You care about none of these, you care about your run time. This is why you are working in a HLL.
No. I care about them, as demonstrated above. And I don't know what you mean by care about my runtime. I would go so far as to claim that the above is an insult to me and everybody else who uses an HLL.
I care about getting stuff done. If C is the right tool for that, I'll use it. If an HLL is the right tool, I'll use it. And if syscalls are the right tool for the job, I'll use them, too.
In my opinion, it's libraries that secretly use threads under the covers (but still access state shared with the rest of the program like the malloc heap) that are what's dangerous.
guh. Those bugs aren't fun to hunt down. I don't think you really understand the importance of avoiding global or semi-global states until you have to do concurrent stuff, or when you have to start being serious about tests.
I dunno--under that definition every concurrent GC is "dangerous".
What libraries need to do GC? That is a language issue and not a library issue.
When you are embedding a language like Go in a C program, its runtime becomes a library. But that's the example the proves the rule: there are (or were) well-known problems with that. Libraries shouldn't be doing GC.
> What libraries need to do GC? That is a language issue and not a library issue.
Boehm GC disagrees.
Yes. Libraries should provide algorithms and data structures, and parameterize a threading interface if necessary (though I think it's usually not necessary).
Applications can then instantiate their own threads and pass them to the library (i.e. dependency injection.)
So if you have 10 different concurrent libraries in an application, then you don't end up with 10 different threading paradigms or 10 different thread pools. This is a matter of application architecture -- libraries shouldn't bake in a specific policy.
true...
...this applies not just to threading, but other things that are not in the domain of the library such as memory allocation strategy or communication mechanism.
Libraries should be small, focused and decoupled. This is the way to proper re-usability.
Like left-pad?
jeez, no.... extremes of everything are terrible.
I suppose another rule should be that there libraries should encapsulate a sufficient amount of complexity to make their existence worthwhile.... unlike left-pad.
That's a function deployed as a library, not a real library; the word library implies many functions.
There's nothing really wrong with packaging small isolated pieces of code. The debacle came from consumers' bad habit of randomly upgrading their dependencies without doing full regression testing (partly because the tooling encourages this terrible practice).
I know it's very different in JVM land, but many Akka libraries do something similar where they take am actor system, allowing the developer to share or separate the actor systems.
> Threads are inherently the right way to do concurrency for more complex tasks.
True, but they're more often used as a crutch where a select-style loop and/or state machine would be more suitable, leaving race conditions in their wake.
I completely disagree. The only part of this that seems dangerous is the fact that it can turn a single-threaded program into a multi-threaded one, and the only real problem there is it makes fork-without-exec unsafe. But fork-without-exec is basically unsafe anyway unless you can absolutely guarantee that nothing has ever spawned a thread. Meanwhile, preventing libraries from using threading under the covers basically means throwing away lot of performance gains for no good reason.

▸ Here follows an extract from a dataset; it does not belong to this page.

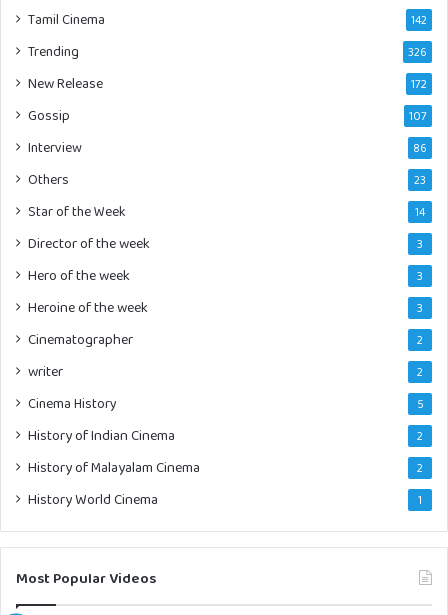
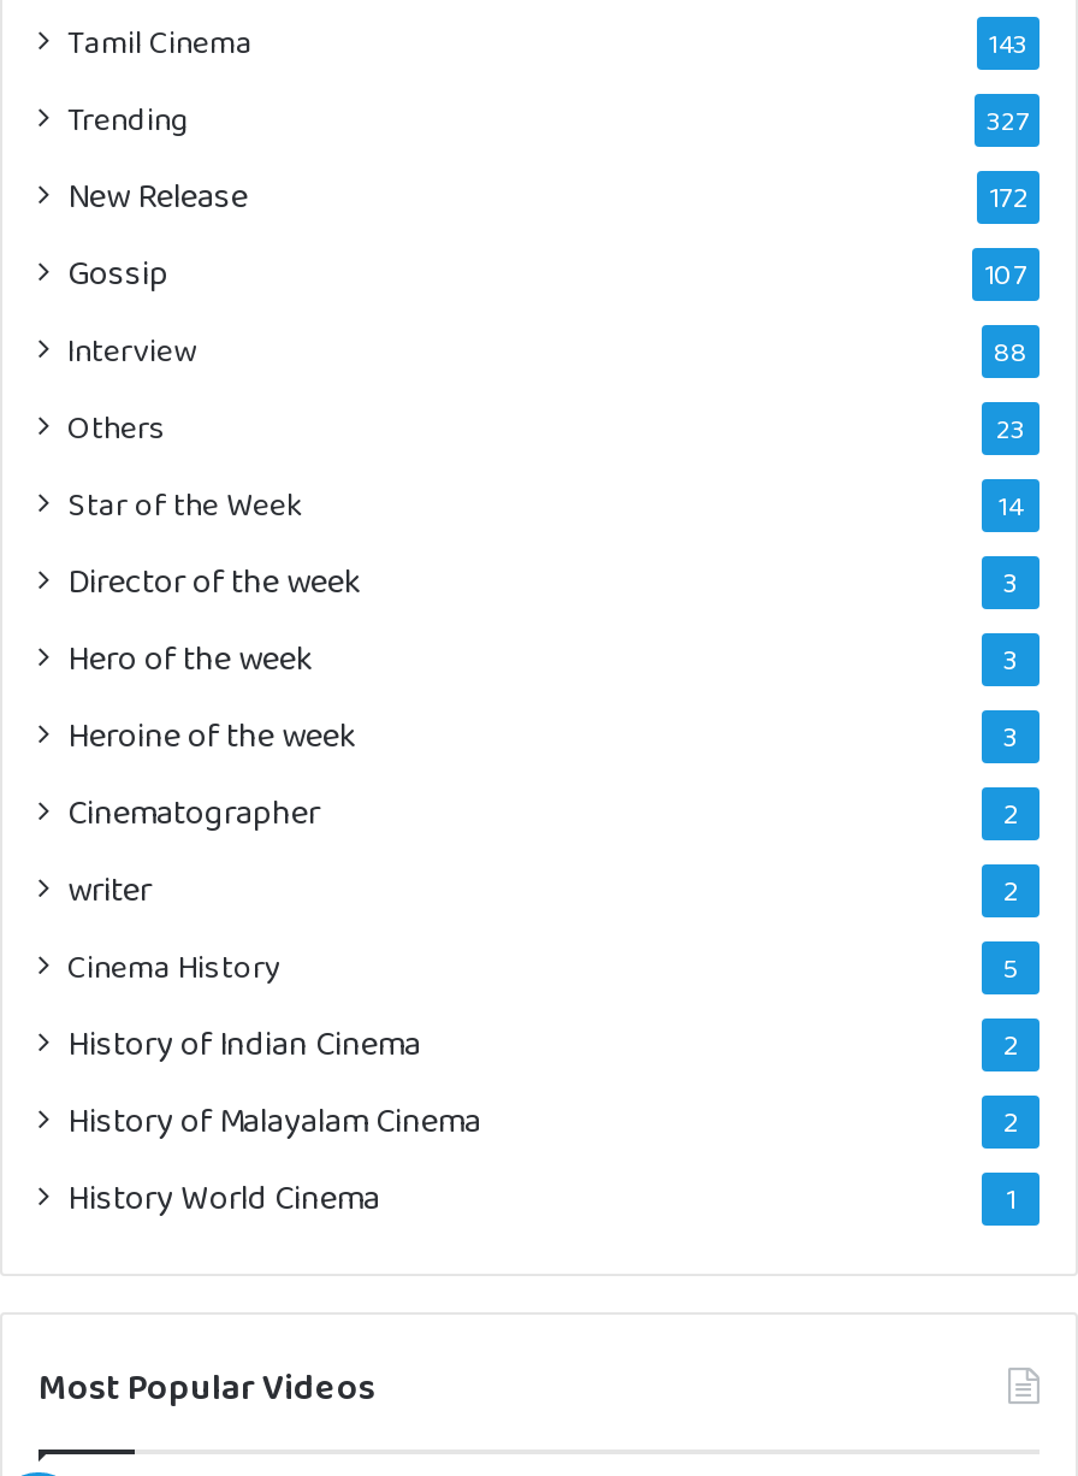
[411,11,427,29] 142 -> [989,21,1027,65] 143
[408,43,427,61] 326 -> [987,98,1027,142] 327
[413,139,427,157] 86 -> [994,330,1027,373] 88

This is the very first time I have heard about fork-without-exec as dangerous, but it is not the first time I have heard about having to be careful about libraries and hidden threads.
The thing is that any thread you launch is a big piece of machinery and your attempt to hide it is inevitably going to be a leaky abstraction.
> The thing is that any thread you launch is a big piece of machinery and your attempt to hide it is inevitably going to be a leaky abstraction.
That's not true at all. Threads aren't that complicated, and there's lots of ways of using them that aren't complicated and don't leak anything. As a trivial example, if I want to process a bunch of data, it might be faster to process it in parallel, and I can use a thread to do that without causing any observable difference in behavior (beyond potentially turning a single-threaded program into a multithreaded one). And if I'm on a platform like OS X or iOS, I can use higher-level threading APIs like libdispatch that make it even simpler.
This is exaclty the kind of reasoning that makes library writers stumpble into using abstractions that turn out leaky. The whole point of the OP is to show one (of many) machanisms through which it does cause an observable change in behaviour.
And your example of a big calculation in a library is particurly bad, because the user can threadify that herself if she wants to.
Now it's true those five lines would become a single function call if your library forced the user to user a particular dispatching library. But I think that would be poor seperation of concerns.
It's leaky in one extremely minor way that affects almost no programs whatsoever. It's extremely rare for anyone to do fork-without-exec, and anyone doing that already has a large number of restrictions they must be aware of.
And no, the user can't threadify that themselves. Your sample code is putting the library call on a thread. That's not at all what I was talking about. I was talking about a library using multiple threads (or, more likely, some abstraction over a thread pool that handles scheduling chunks of work on threads for you, such as libdispatch on Apple platforms) in order to process a bunch of data in parallel, data that only the library knows about. The user makes a single call into the library, the library processes a bunch of data in parallel, and then returns to the user. From the user's perspective it's a synchronous call, but it runs in a fraction of the time it would if the library wasn't allowed to use threading internally.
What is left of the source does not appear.